## ASSIGNMENT
Which lines of the data hold the word "from"? Copy all of them.

··· MATERIAL FOR THE TASK ···

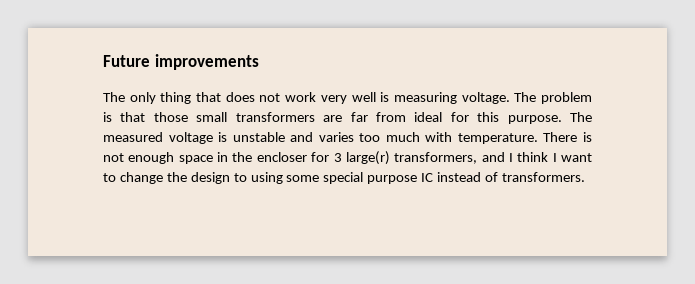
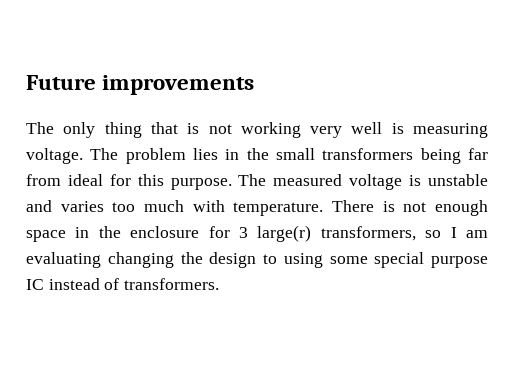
- The only thing that does not work very well is measuring voltage.
+ The only thing that is not working very well is measuring voltage.
- The problem is that those small transformers are far from ideal for this purpose.
+ The problem lies in the small transformers being far from ideal for this purpose.
- There is not enough space in the encloser for 3 large(r) transformers, and I think I want to change the design to using some special purpose IC instead of transformers.
+ There is not enough space in the enclosure for 3 large(r) transformers, so I am evaluating changing the design to using some special purpose IC instead of transformers.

···

## RESPONSE
- The problem is that those small transformers are far from ideal for this purpose.
+ The problem lies in the small transformers being far from ideal for this purpose.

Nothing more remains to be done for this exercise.